## [EXERCISE AIM]
Word for word, transcribe the lines below and drop the pictures.

**** PROVIDED ENTRIES

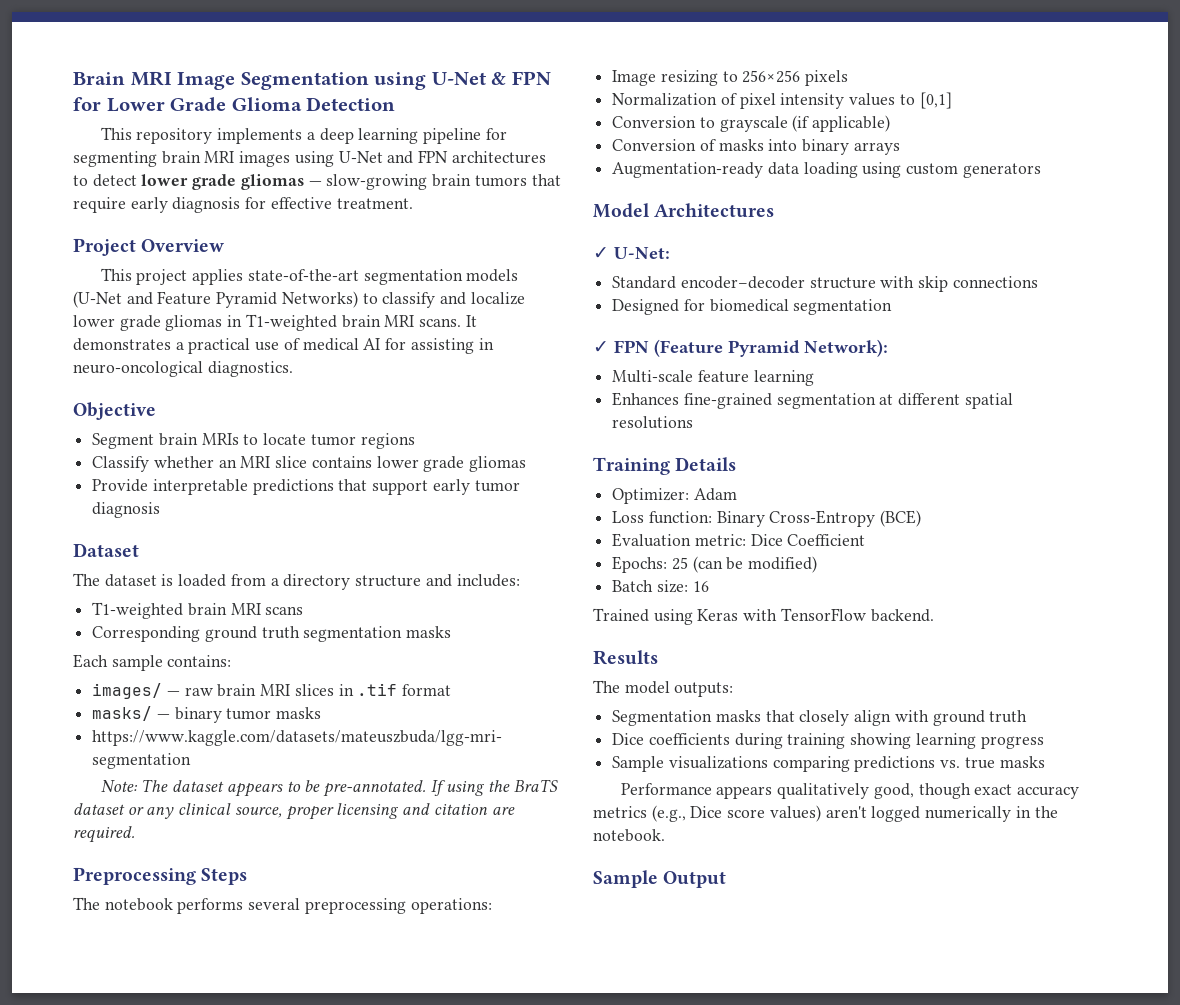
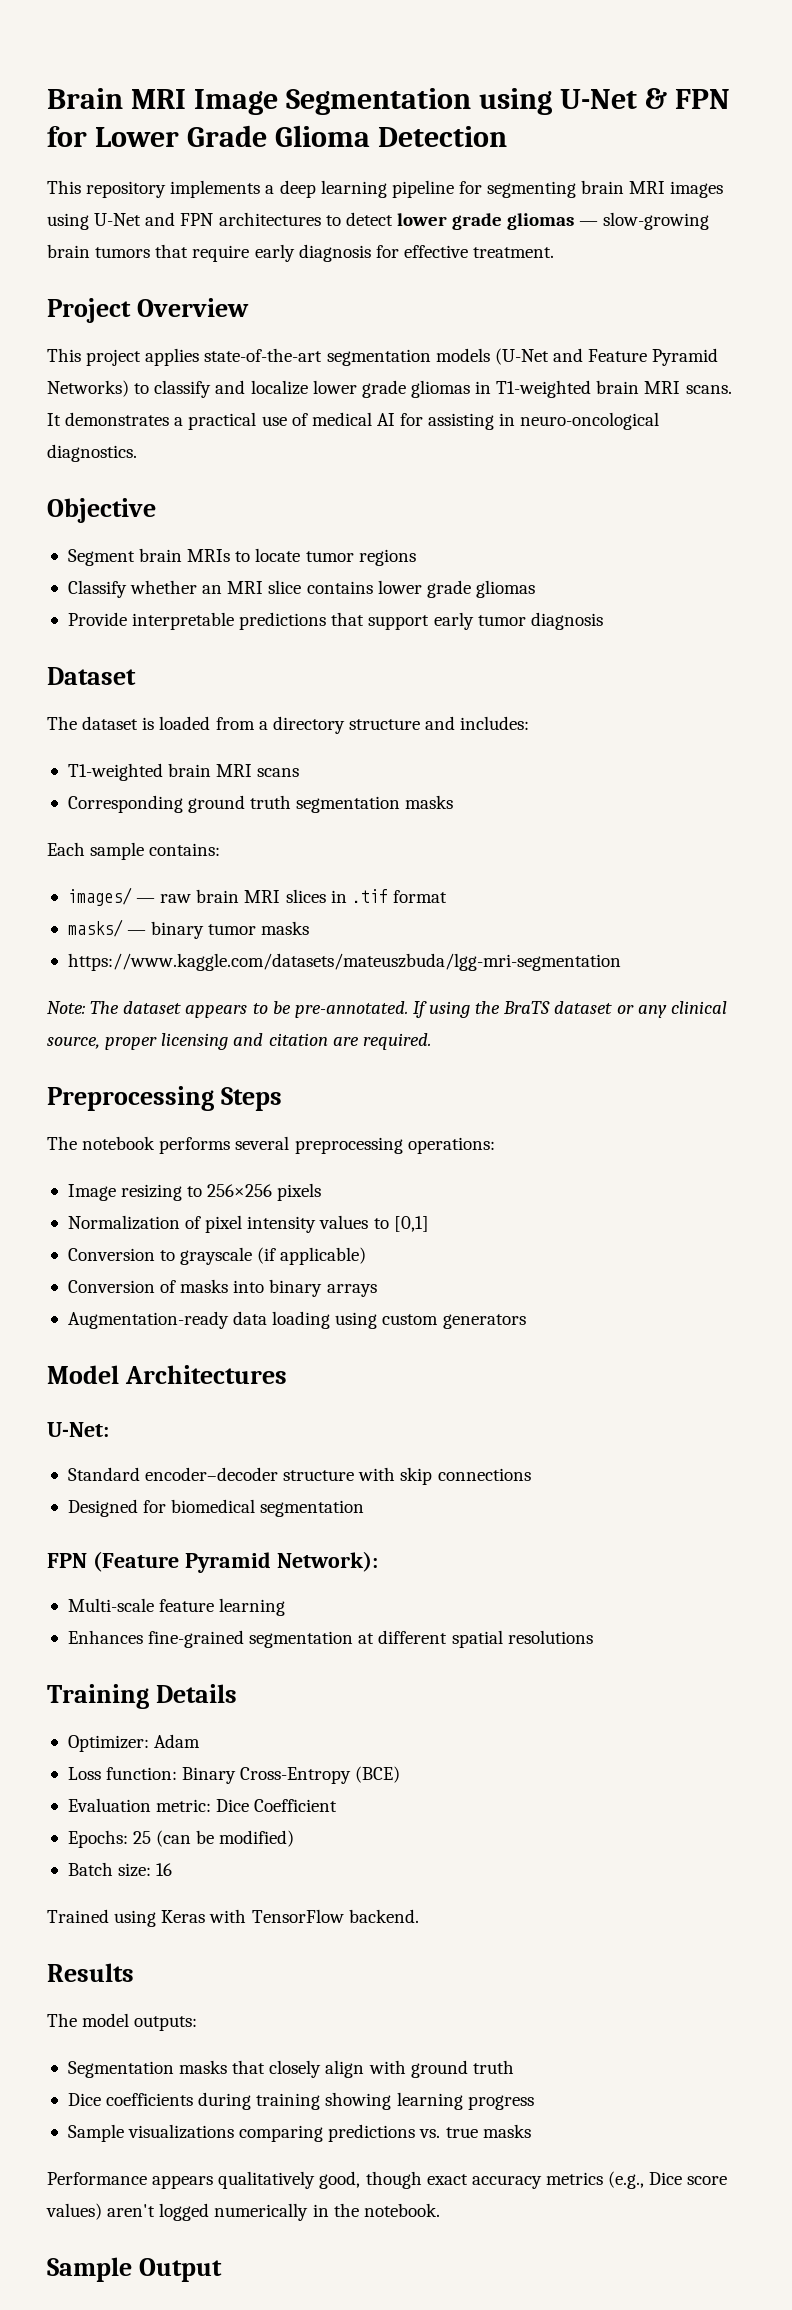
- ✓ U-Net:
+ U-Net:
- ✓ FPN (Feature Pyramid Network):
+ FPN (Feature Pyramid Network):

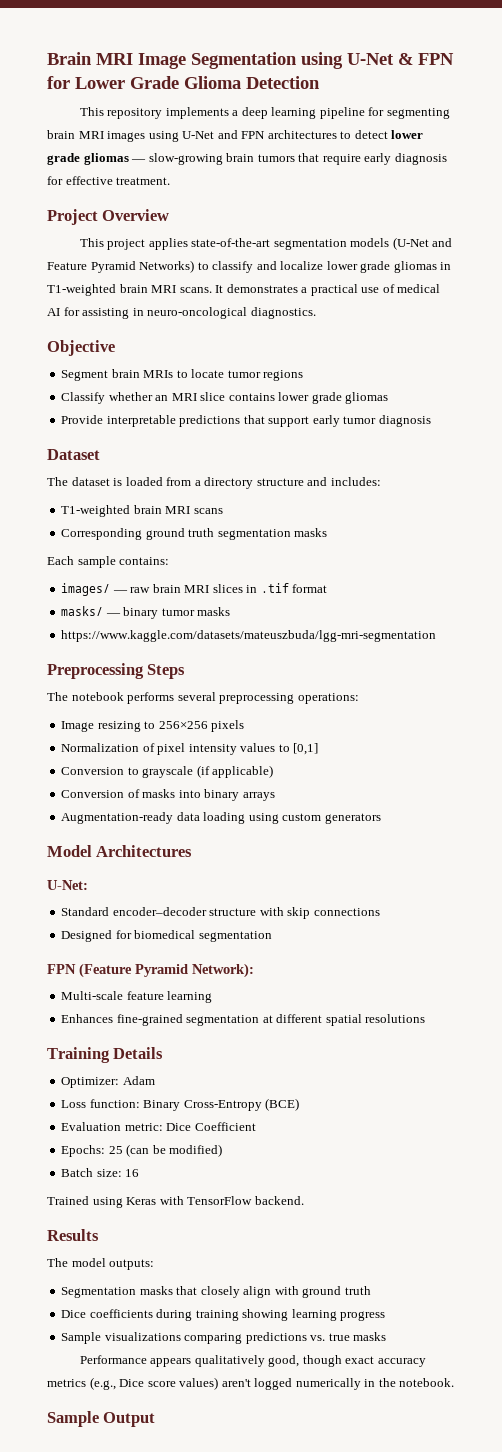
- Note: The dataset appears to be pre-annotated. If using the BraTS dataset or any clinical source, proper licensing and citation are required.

********

## [FINISHED EXERCISE]
- ✓ U-Net:
+ U-Net:
- ✓ FPN (Feature Pyramid Network):
+ FPN (Feature Pyramid Network):

- Note: The dataset appears to be pre-annotated. If using the BraTS dataset or any clinical source, proper licensing and citation are required.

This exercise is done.